The 1913 U.S. Open Championship was famously won by amateur Francis Ouimet over British stalwarts Harry Vardon and Ted Ray at The Country Club in Brookline, Mass.

On the fifth hole of the 18-hole playoff, Ouimet hit his second shot out of bounds. At the time, the Rules of Golf called only for a penalty of distance rather than the penalty of stroke and distance that is used today.

Ouimet dropped a ball, played his third shot and ended up making a 5, the same score as Vardon and Ray. This was early in the round, but was a pivotal moment where Ouimet might have faltered and lost ground.

He ended up winning by five strokes over Vardon and six strokes over Ray, and became the first amateur to win the U.S. Open – four amateurs have since won, including four victories by Bob Jones.

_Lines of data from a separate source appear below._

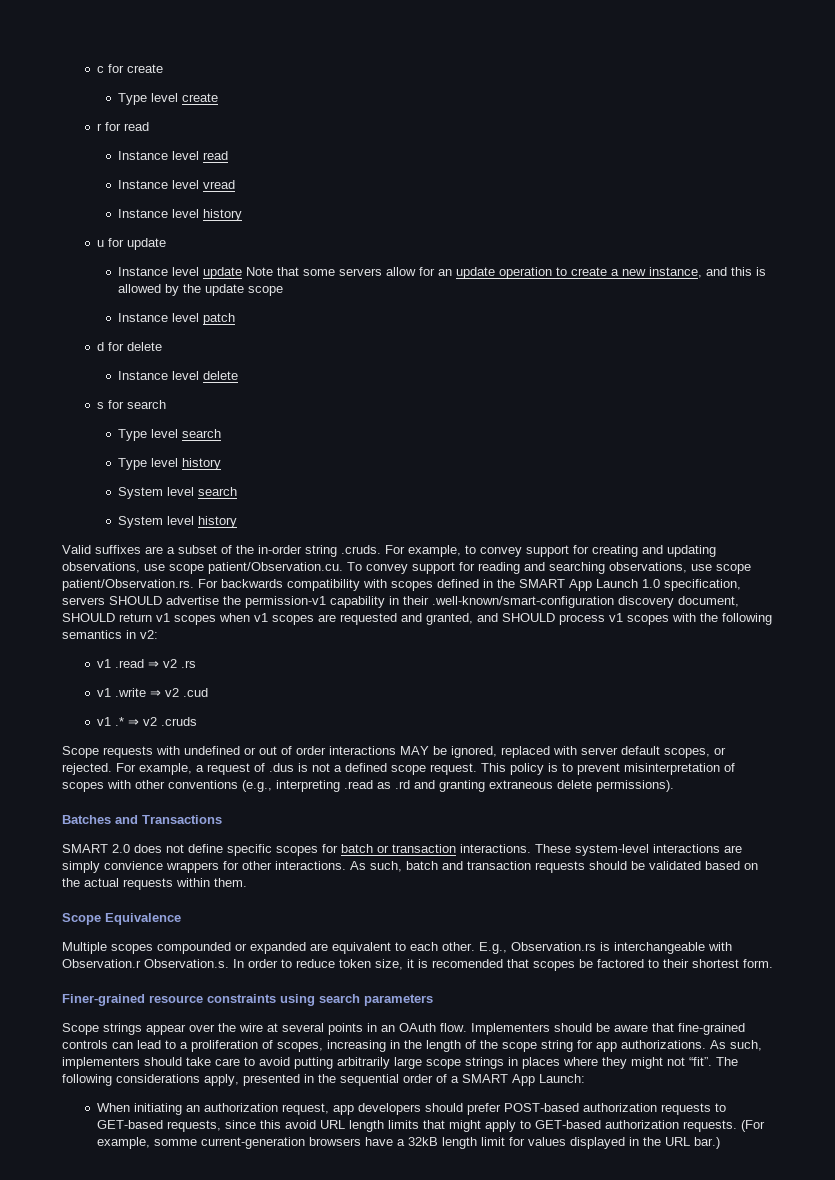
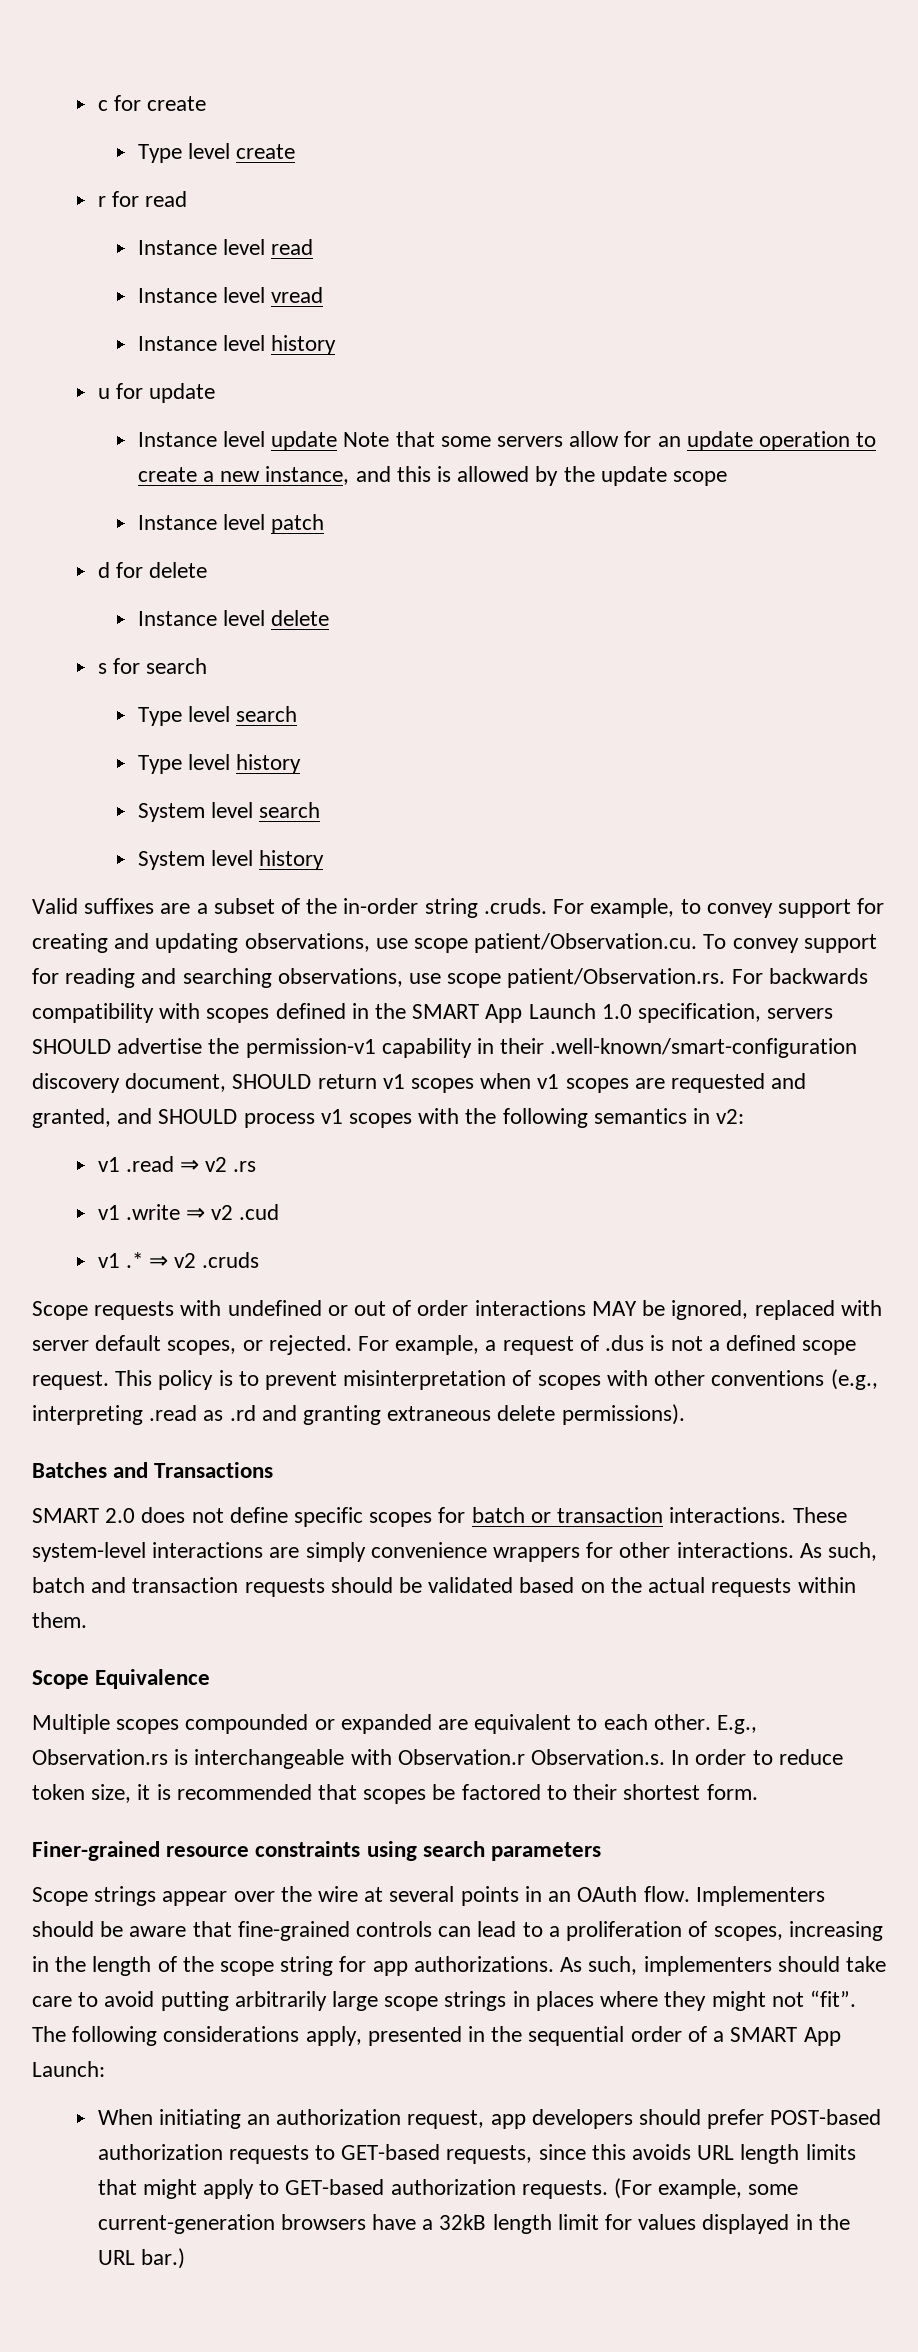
- These system-level interactions are simply convience wrappers for other interactions.
+ These system-level interactions are simply convenience wrappers for other interactions.
- E.g., Observation.rs is interchangeable with Observation.r Observation.s. In order to reduce token size, it is recomended that scopes be factored to their shortest form.
+ E.g., Observation.rs is interchangeable with Observation.r Observation.s. In order to reduce token size, it is recommended that scopes be factored to their shortest form.
- When initiating an authorization request, app developers should prefer POST-based authorization requests to GET-based requests, since this avoid URL length limits that might apply to GET-based authorization requests.
+ When initiating an authorization request, app developers should prefer POST-based authorization requests to GET-based requests, since this avoids URL length limits that might apply to GET-based authorization requests.
- (For example, somme current-generation browsers have a 32kB length limit for values displayed in the URL bar.)
+ (For example, some current-generation browsers have a 32kB length limit for values displayed in the URL bar.)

You will also notice that the score card was signed only by the marker, Bernard Darwin. When Ouimet was victorious, it was not required that both marker and player sign the score card as it is today. The Rules of Golf are constantly evolving, as highlighted by these two examples from the 1913 U.S. Open.

Francis Ouimet's score card from the 1913 U.S. Open playoff. (USGA Archives)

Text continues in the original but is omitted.